Expresinews_Kepala Kejaksaan Negeri (Kejari) Kota Bengkulu Wito mengatakan pihaknya sudah lima kali memanggil Walikota Bengkulu Helmi Hasan terkait dugaan korupsi dana bantuan sosial tahun 2012-2013.
"Ini panggilan terakhir, yakni panggilan ke lima, dia tidak datang. Berdasarkan pasal 184 Kitab Undang-undang Hukum Acara Pidana, saksi sudah super cukup, alat bukti sudah super cukup, keterangan ahli juga sudah super cukup, maka berkas perkara (bisa) segera dijilid, dinyatakan P21 oleh jaksa penyidik, dilimpahkan ke penuntut umum. Sudah, kita limpahkan ke pengadilan," kata Kepala Kejaksaan Negeri Bengkulu, Wito di Bengkulu, Senin (11/5).
Datang tidak datang Walikota Bengkulu Helmi Hasan tidak menghambat Kejari menuntaskan kasus dugaan korupsi yang diduga merugikan negara sebesar Rp11,4 miliar itu.
"Penyidik akan segera menyelesaikan, langsung memberkas, diupayakan akhir Mei ini sudah P21. Namun sebelum itu, kami tetap memberikan kesempatan hak-hak tersangka untuk diperiksa secepatnya oleh penyidik sesuai yang tertuang pada pasal 50 KUHAP," kata dia.
Penyidik direncanakan Rabu akan mendatangi rumah Helmi Hasan, untuk mengetahui keberadaan tersangka, jika ada di rumah, tersangka langsung akan diperiksa.
"Setelah ini penyidik akan melakukan tindakan hukum mendatangi tempat kediamannya, jadi penyidik akan lakukan koordinasi dengan aparat keamanan, maupun kelurahan setempat, mengetahui atau tidak keberadaan tersangka yang dipanggil, kalau memang sudah didatangi tempat kediamannya ternyata tidak ada dan tidak diketahui dengan jelas ke mana tersangka, kita segera lakukan pencarian di mana dia. Ini bentuk penyidik objektif terhadap hak tersangka," katanya.
Menurut Wito, penyidik sudah memberikan hak Helmi Hasan, bahkan sudah lima kali penjadwalan pemeriksaan usai ditetapkan sebagai tersangka, namun ternyata, walikota yang tidak mau menghadiri pemeriksaan.

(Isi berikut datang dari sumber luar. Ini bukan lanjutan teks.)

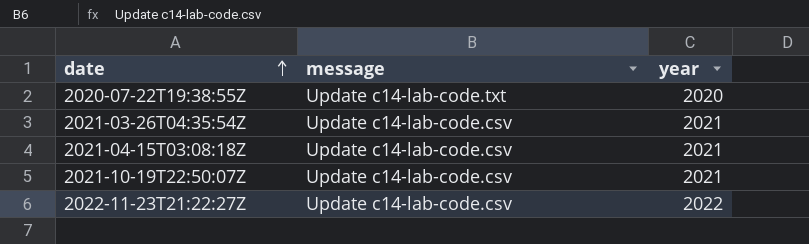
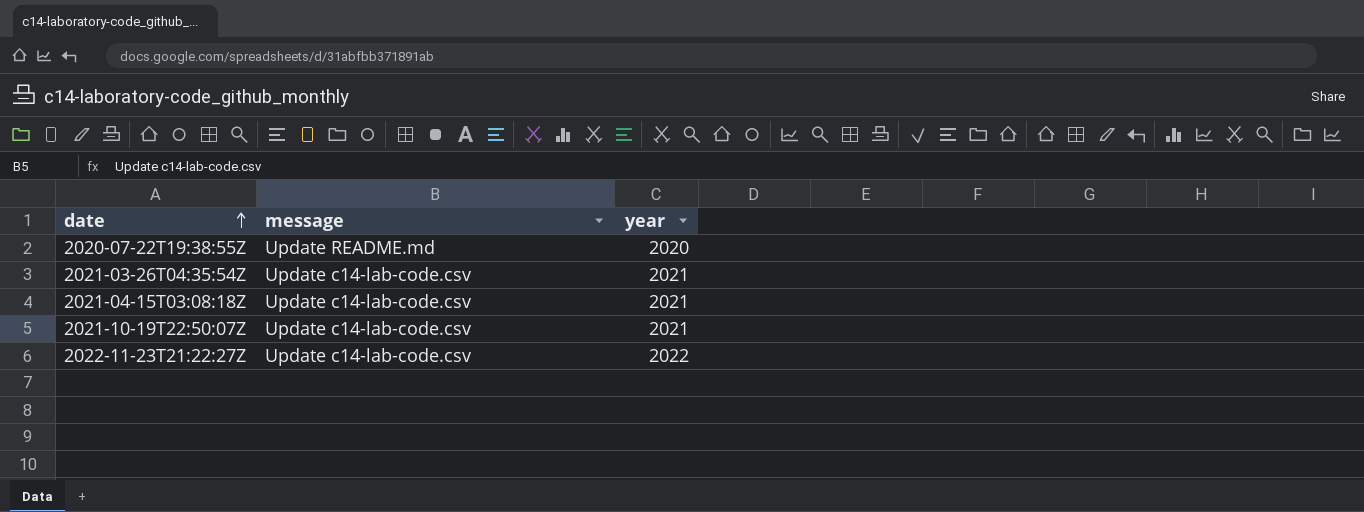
2020-07-22T19:38:55Z | message: Update c14-lab-code.txt -> Update README.md

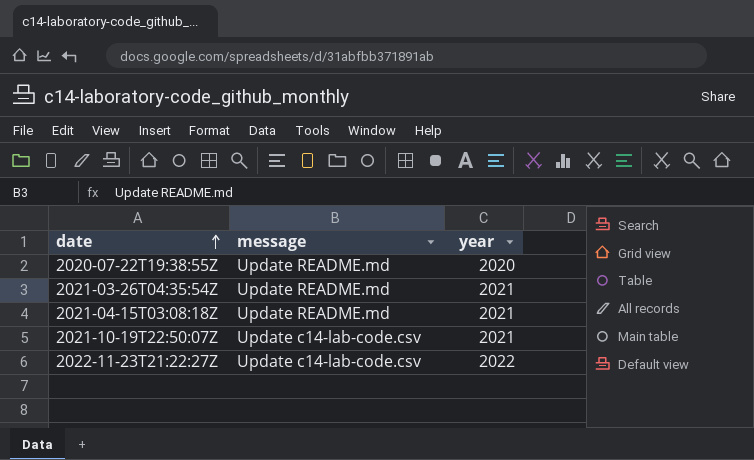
2021-03-26T04:35:54Z | message: Update c14-lab-code.csv -> Update README.md
2021-04-15T03:08:18Z | message: Update c14-lab-code.csv -> Update README.md

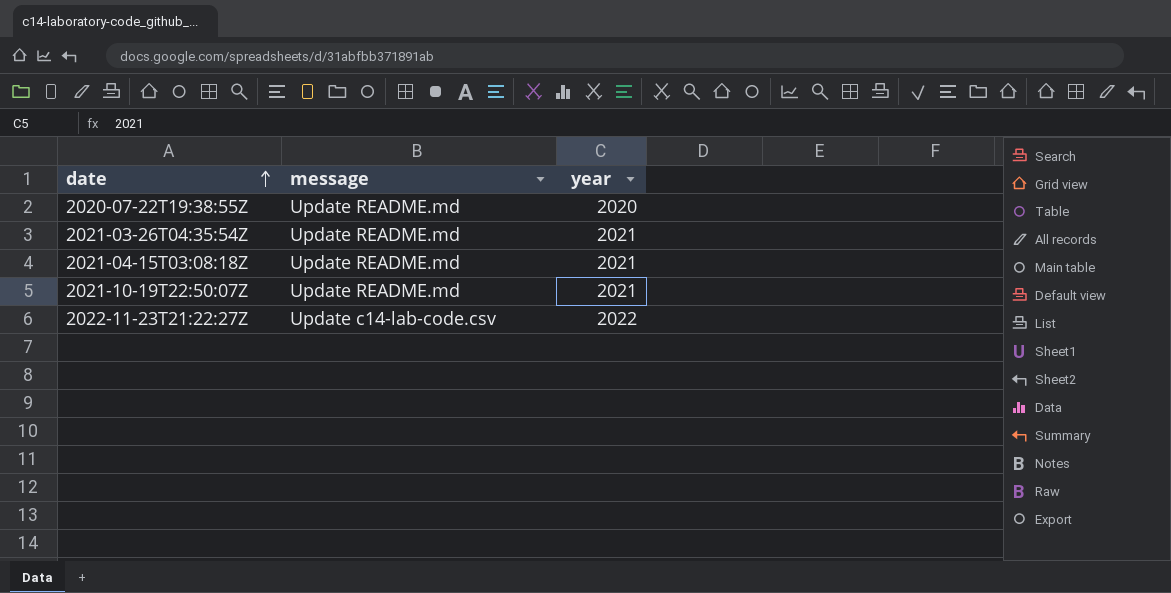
2021-10-19T22:50:07Z | message: Update c14-lab-code.csv -> Update README.md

Seharusnya pemeriksaan dihadiri tersangka sebagai sarana untuk memberikan keterangan yang menguatkan bahwa dia tidak bersalah, dan menghadirkan saksi yang meringankan.
"Pada pemeriksaan ini, tersangka kan bisa mengklarifikasi apa yang mereka perbuat sesuai dengan pasal 116 KUHAP, dia berhak mengajukan saksi yang menguntungkan baginya, sekarang ada kesempatan mengklarifikasi, buktikan kalau memang tidak berbuat," kata Wito.
Tidak menghadiri panggilan penyidik, kata Kajari membuat tersangka kehilangan haknya sendiri.